Introduction to Decentralized File Storage

Level 2 - Value Investor

Jun 06, 2022

Welcome Avatar!

As regulation increases and the world becomes increasingly unstable from a geopolitical perspective, true decentralization will become more valuable. We are extremely bullish on the ability to permissionlessly store and transmit value and engage in economic activity without censorship, anonymously. However, many projects that say they are permissionless and decentralized, really aren’t.

Today we’ll explain why many of the web3 services you rely on aren’t really decentralized, with a particular focus on the storage layer (see our decentralized cloud piece for an overview of compute).

This Startup Is Disrupting Decentralized Data Storage Industry — Picture from Entrepreneur.com

Why Your NFTs (Probably) Aren’t Decentralized

Ownership of digital assets is associated in the public mind with NFTs, since they can be (or represent) unique items. People become attached to ‘their’ Bored Ape or Punk PFP and build their online identities around their NFT. As you probably know, premium NFTs frequently change hands for six figure sums. Whether right or wrong, holders and buyers of the largest projects have high confidence in the value of “their” NFT.

Last year a high profile debate arose concerning the issue of who should own or be able to commercially exploit intellectual property rights associated with high-end NFTs. Should the benefit of these rights flow to the buyer or the NFT creator?

What is less known is that the artwork associated with NFTs is usually not stored in a durable or tamper resistant way. Instead, the images are hosted on the legacy world wide web, not a blockchain. There is no guarantee of availability now or in the future. Crypto wallets and online marketplaces like OpenSea simply pull the images from a web server which could one day be unavailable, or configured to serve up completely different images!

Most NFTs are stored on the web rather than a blockchain or decentralized storage!

This means that although you own the token in your wallet, the image content which contributes to the token value is hosted on a centralized server (controlled by a single individual or corporation). You are not paying to keep the data alive and the server owner owes no obligations to you to continue to store and publish it.
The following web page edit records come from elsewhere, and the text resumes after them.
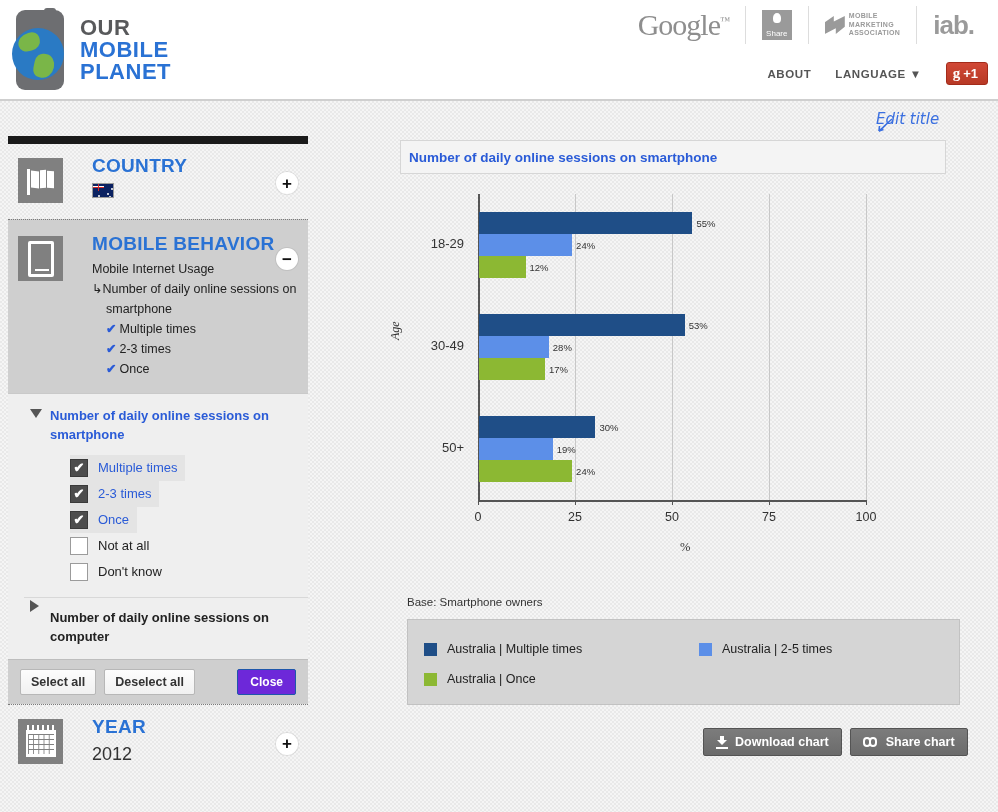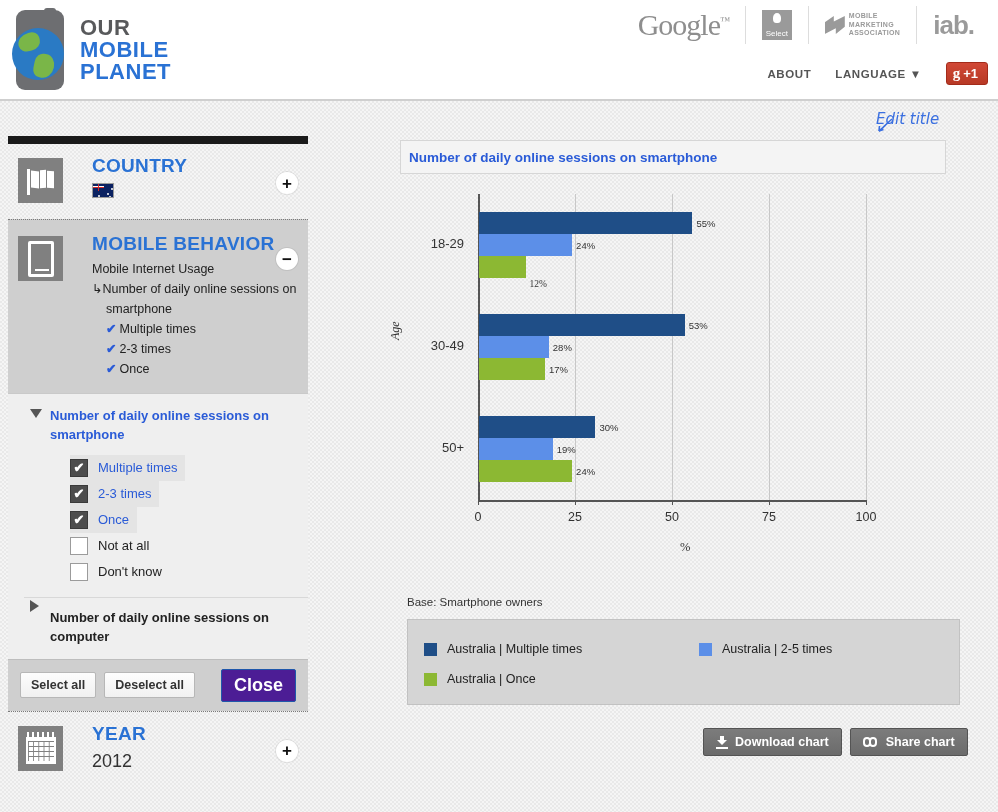"Select" span { text: Select -> Share }
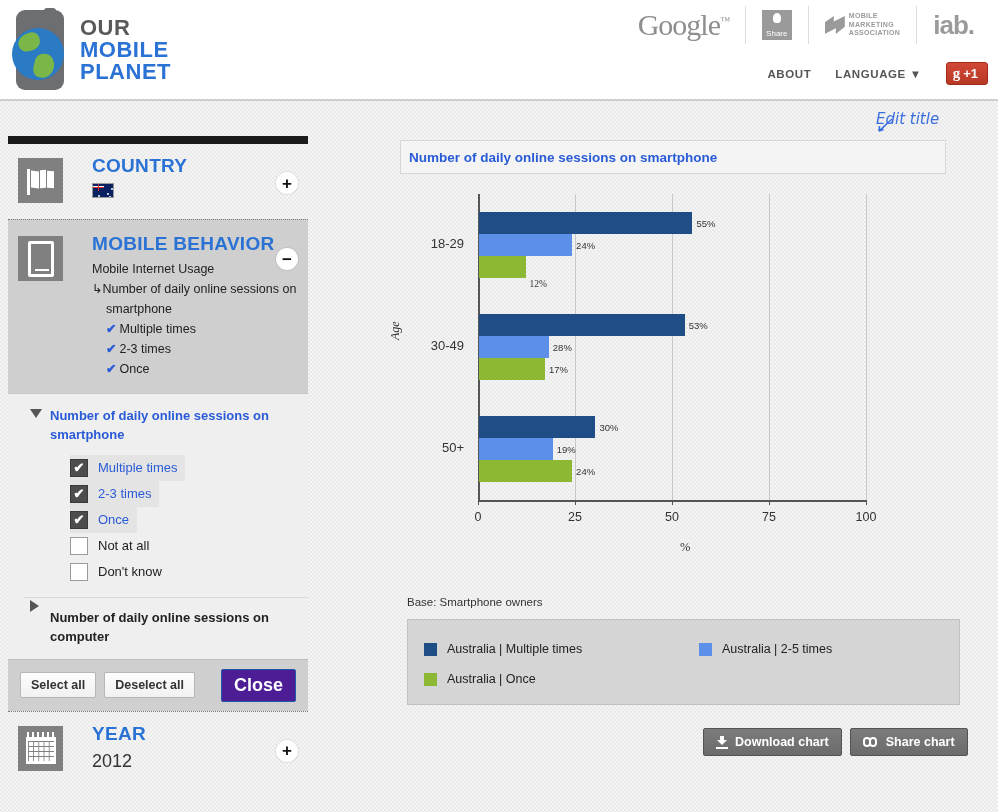"12%" div.barlabel { font-family: Liberation Serif, serif -> none; top: 85px -> 68px }
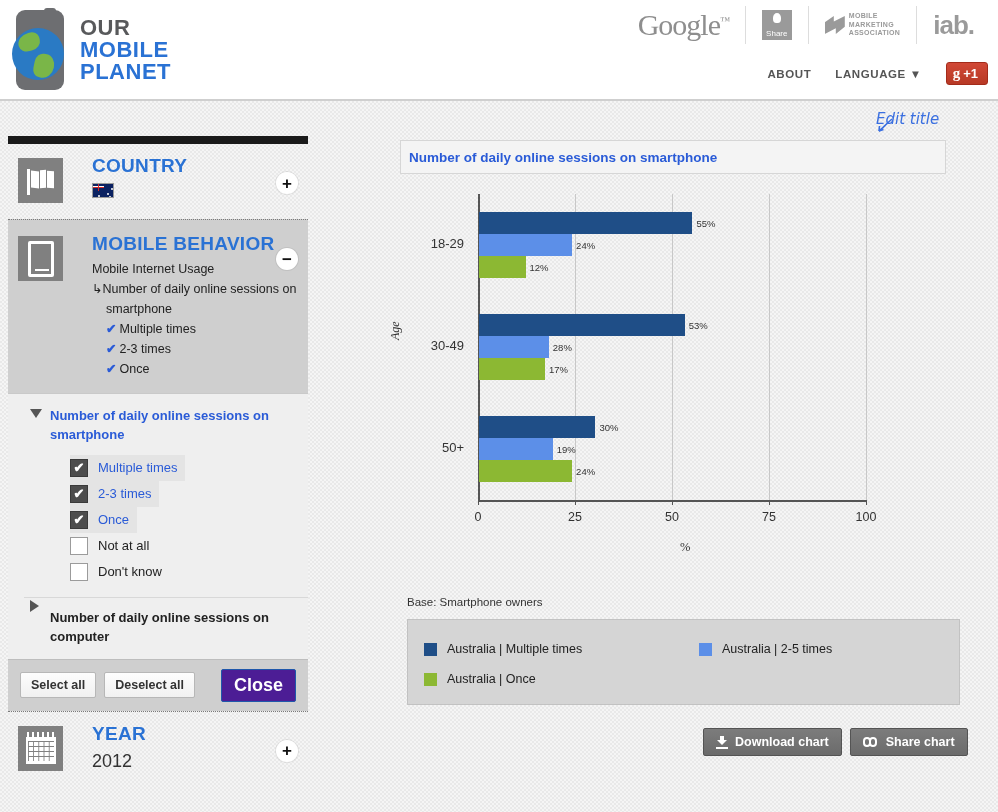"Close" .btn-close { background: #4c1d95 -> #6d28d9; font-size: 18px -> 12px }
The person who controls the server (or even the domain which points to the server) can arbitrarily change or delete the image you “bought”.

Moxie’s Experiment

Signal Co-Founder and privacy OG Moxie Marlinspike created a custom NFT “At My Whim” which uses server side scripting to display a different image for the same NFT depending on whether you are looking at it on Opensea, Looksrare, or from your Metamask wallet!

If you want to see what an NFT looks like “under the hood” here it is.

Why Aren’t NFT Projects Storing Data On The Blockchain?

Blockspace on Ethereum is scarce and highly demanded, making it highly expensive and therefore unsuitable for image data storage.

Autist note: every non-zero 32 byte word of data requires 68 gas to send and 20,000 gas to store on Ethereum. 20,068,000 gas per KB means that at an ETH/USD price of $2,000 and a gas price of 50 gwei it would cost $62 to store a 1KB file (length of a short email), and $1,881 to store a basic low quality JPEG (30KB). Or ~$19 million to store all the images from a 10k PFP collection in low quality format.

Even if storage was not cost-prohibitive (e.g. using an EVM compatible blockchain with lower gas fees), websites are set up to load images from web servers, not parse through a blockchain looking for relevant image data. There would be significant cost to re-engineer projects like Metamask and Opensea to display blockchain-native images. People would need to agree on a technical standard - not an easy task!

Where Should Data Be Stored to Ensure Decentralization?

The legacy web is not the answer. Nor is centralized data storage services like Amazon S3 or Dropbox. It is surprising that people are still using these for blockchain projects more than seven years after the launch of the Interplanetary FileSystem (IPFS), the first project to successfully tackle decentralized storage at scale.

Evolution of distributed file storage

Distributed file storage has its roots in the peer-to-peer file sharing craze which began with the launch of the Napster service in 1999. The growth of the Internet coincided with an audio compression format called MP3 which allowed users to share their CD collection over the Internet.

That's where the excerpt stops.